The Protection Racket
By Squeaky the Squirrel
So I’m just minding my business. Looking for nuts and seeds. Right? We just had late-spring snow and let me tell you, that threw my instinctual habits ALL out of whack. Gotta get nuts and seeds. Winter must be almost here!
Now, I know the road is dangerous. My sister got squished by a truck. But it gets nice and warm up there on the mountainside. And my mate picked a burrow pretty near it. So I get up there, hoping some human maybe threw out some litter.
Well, damn if there isn’t this human standing right there, next to his car. Cussing up a blue streak, to no one at all. Well, except me. I’m Squeaky the Squirrel!
“What’s wrong, there, human?” I squeaks.
“This is the second time my car’s broken down today!” the human says back. “First time, made us late to the airport to drop off my mother in law for her flight, so she’s going to be with my wife and me on our tenth anniversary.”
“Bummer, dude,” I squeaked back. “Got any nuts or seeds?”
“Do you know how long it takes the tow truck to get here?
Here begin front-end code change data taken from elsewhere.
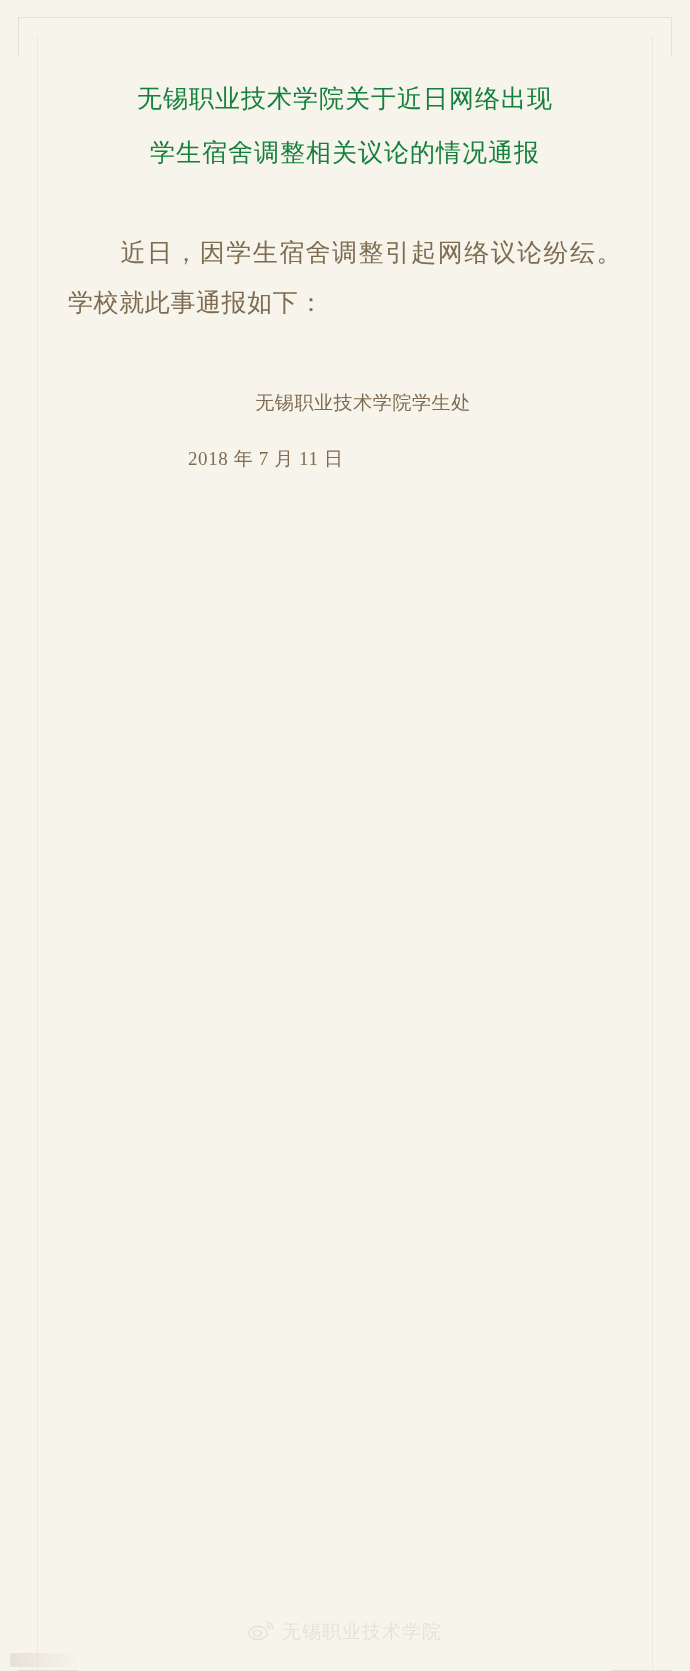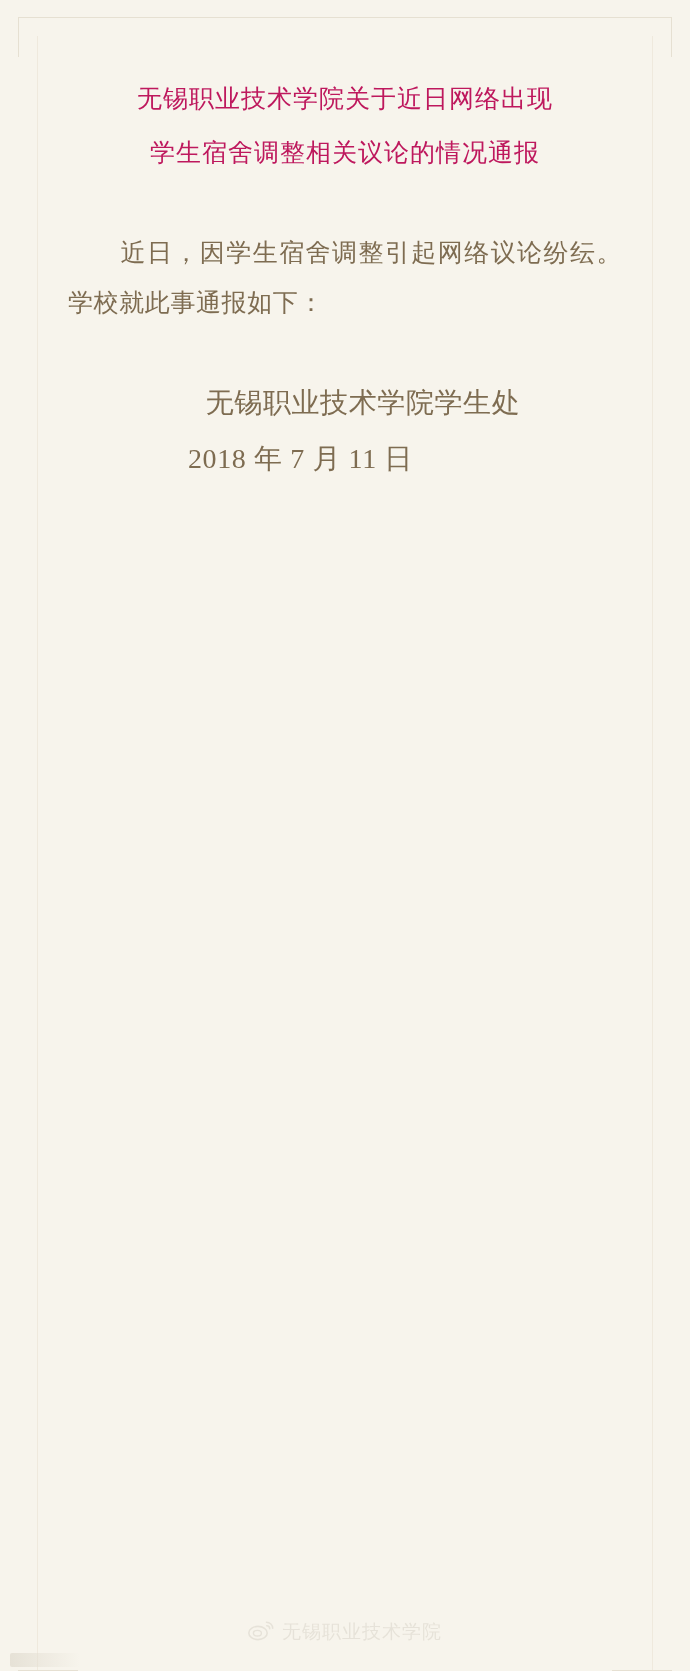--- a/index.html
+++ b/index.html
@@ -81,21 +81,21 @@
   .content {
     position: relative;
     padding: 0 68px;
     color: #7d6a4f;
   }
   .title {
     text-align: center;
     font-size: 25px;
     line-height: 54px;
     letter-spacing: 1px;
-    color: #be185d;
+    color: #15803d;
     margin: 0;
     font-weight: normal;
   }
   .title-1 { padding-top: 72px; }
   .title-2 { padding-top: 0px; }
 
   .body-text {
     font-size: 25px;
     line-height: 50px;
     letter-spacing: 0.6px;
@@ -103,21 +103,21 @@
     text-align: justify;
     text-justify: inter-ideograph;
     margin: 0;
   }
   .p-first { margin-top: 48px; }
   .p-gap { margin-top: 24px; }
   .indent { text-indent: 2.1em; }
 
   .sign-block {
     margin-top: 50px;
-    font-size: 28px;
+    font-size: 19px;
     line-height: 50px;
     color: #7e6c51;
     letter-spacing: 0.6px;
   }
   .sign-org {
     text-align: center;
     padding-left: 36px;
   }
   .sign-date {
     padding-left: 120px;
We’re three-quarters of the way up the mountain and it’s 5:00 p.m. and everything’s closed.”
“Eeep! I don’t get this clock thing,” I squeak. “Does that mean it’s time for you humans to collect nuts and seeds?”
“Kind of. I’d like to have some romantic time with my wife on our tenth anniversary.”
“Oh, I get it. I like that time with my mate. So, about those seeds?”
“Got no seeds, squirrel. Got a snapped serpentine belt and an overheated radiator.”
This guy was not going to crack easily, like a pine cone. “What’s your name, human?”
“Burt Likko.”
“Burt Likko, I’m Squeaky the Squirrel! Eeep! And bears eat humans. This is bear country.”
“This is Highway 207 into Lake Tahoe. Bears don’t like traffic.”
“Dude! Have you noticed the construction up the hill? Traffic’s down big-time here.”
“Yeah, the Douglas County Sheriff was supposed to have called in a tow for me. But it’s been, like, an hour and a half and no one’s here yet, just some insane bicyclists who haven’t stopped at all.”
“So, lemme tell ya, Likko, if a bear comes by, he’s gonna pick you and not me. I’m not even a snack for him. Plus alsotoo, I can run way faster than you. And I can hear bears coming better than you.”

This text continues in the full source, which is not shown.